WHAT YOU WILL DO: For the entries below, report the number of lines where the string "Visa" appears, and only that number.

········

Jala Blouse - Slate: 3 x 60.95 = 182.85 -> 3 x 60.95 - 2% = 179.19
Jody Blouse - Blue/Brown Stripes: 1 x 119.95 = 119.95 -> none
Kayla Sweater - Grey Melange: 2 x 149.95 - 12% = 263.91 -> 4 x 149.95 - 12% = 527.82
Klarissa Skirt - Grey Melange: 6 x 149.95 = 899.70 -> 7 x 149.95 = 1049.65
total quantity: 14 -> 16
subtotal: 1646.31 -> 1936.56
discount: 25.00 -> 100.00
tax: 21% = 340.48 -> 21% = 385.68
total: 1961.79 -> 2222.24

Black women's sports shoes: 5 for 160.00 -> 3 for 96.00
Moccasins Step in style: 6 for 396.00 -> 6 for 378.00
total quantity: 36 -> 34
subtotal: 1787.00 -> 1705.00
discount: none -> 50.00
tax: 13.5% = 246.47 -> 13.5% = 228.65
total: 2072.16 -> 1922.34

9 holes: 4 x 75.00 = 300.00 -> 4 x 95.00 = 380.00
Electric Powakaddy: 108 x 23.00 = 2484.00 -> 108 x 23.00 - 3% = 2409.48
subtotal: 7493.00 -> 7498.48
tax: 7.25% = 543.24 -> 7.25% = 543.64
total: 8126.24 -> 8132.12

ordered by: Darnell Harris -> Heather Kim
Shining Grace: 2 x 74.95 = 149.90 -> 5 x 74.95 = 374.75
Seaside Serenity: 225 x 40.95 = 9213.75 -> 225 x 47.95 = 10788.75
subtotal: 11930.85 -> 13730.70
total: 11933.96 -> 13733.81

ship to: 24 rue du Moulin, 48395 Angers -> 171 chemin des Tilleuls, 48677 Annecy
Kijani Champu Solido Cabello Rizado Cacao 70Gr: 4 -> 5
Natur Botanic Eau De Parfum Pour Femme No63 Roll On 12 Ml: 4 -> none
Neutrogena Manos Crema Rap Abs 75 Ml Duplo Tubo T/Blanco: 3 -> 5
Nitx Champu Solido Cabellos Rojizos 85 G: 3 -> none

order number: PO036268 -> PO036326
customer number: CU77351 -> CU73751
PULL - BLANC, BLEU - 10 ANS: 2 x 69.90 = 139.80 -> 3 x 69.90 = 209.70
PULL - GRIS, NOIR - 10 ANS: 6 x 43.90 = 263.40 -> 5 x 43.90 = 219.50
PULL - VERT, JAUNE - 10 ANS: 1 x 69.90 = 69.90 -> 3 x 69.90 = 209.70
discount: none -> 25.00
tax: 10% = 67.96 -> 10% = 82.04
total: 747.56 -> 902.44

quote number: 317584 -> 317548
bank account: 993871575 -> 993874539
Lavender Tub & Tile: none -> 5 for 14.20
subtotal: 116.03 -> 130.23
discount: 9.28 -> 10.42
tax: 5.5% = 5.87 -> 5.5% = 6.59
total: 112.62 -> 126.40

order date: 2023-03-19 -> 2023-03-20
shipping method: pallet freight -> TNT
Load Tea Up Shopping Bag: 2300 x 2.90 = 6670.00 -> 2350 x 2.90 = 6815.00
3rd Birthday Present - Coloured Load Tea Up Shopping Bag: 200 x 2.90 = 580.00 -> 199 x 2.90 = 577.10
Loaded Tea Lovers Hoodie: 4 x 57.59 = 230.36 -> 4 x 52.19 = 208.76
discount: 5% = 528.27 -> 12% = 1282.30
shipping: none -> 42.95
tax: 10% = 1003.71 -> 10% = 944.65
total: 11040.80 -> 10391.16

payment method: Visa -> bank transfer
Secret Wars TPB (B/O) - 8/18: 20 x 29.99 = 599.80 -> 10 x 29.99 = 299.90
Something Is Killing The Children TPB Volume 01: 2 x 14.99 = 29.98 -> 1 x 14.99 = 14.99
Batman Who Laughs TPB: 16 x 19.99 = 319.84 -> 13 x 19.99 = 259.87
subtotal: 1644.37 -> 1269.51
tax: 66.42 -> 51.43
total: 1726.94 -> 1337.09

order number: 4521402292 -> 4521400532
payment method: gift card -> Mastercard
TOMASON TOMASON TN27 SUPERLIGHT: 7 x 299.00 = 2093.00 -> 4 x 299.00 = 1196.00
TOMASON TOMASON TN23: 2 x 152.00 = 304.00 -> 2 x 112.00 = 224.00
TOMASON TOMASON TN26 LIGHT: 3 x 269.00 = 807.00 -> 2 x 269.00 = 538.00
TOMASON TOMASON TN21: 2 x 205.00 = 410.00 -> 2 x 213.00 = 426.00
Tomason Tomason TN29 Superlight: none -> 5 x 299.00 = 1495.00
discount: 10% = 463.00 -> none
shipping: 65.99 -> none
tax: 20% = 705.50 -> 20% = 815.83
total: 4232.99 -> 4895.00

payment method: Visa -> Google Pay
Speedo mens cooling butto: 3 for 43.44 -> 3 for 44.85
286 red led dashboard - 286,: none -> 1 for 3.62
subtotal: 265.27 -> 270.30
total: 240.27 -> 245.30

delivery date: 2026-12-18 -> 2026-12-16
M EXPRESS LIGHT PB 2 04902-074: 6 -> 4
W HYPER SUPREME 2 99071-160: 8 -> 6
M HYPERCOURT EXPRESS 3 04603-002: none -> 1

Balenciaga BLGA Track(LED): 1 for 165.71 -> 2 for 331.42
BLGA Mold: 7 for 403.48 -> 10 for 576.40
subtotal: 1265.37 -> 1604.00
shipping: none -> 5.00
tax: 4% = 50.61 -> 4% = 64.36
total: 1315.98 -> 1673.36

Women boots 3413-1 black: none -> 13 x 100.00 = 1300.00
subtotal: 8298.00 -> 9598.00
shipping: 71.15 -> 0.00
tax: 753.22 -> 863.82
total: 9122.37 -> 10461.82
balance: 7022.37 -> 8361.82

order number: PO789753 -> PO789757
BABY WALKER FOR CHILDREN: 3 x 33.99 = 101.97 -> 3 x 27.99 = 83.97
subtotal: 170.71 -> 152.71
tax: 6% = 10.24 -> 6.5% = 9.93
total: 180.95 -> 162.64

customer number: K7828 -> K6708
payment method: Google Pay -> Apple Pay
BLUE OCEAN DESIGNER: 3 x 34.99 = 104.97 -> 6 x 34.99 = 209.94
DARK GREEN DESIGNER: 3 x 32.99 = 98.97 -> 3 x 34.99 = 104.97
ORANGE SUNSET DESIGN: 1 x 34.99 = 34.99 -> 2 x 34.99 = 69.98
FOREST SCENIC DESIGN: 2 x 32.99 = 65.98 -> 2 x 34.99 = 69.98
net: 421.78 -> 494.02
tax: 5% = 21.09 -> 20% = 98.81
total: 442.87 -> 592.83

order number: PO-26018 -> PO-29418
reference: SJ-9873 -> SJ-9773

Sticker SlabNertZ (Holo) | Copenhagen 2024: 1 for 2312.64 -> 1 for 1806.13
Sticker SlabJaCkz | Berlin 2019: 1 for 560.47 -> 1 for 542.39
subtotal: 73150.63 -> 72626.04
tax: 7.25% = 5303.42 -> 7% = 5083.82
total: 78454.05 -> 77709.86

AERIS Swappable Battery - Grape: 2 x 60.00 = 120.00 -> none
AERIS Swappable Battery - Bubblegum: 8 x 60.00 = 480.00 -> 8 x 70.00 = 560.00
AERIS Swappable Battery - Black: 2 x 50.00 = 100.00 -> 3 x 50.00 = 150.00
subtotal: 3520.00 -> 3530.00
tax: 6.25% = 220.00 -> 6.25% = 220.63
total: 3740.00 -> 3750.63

········

WRITTEN ANSWER: 2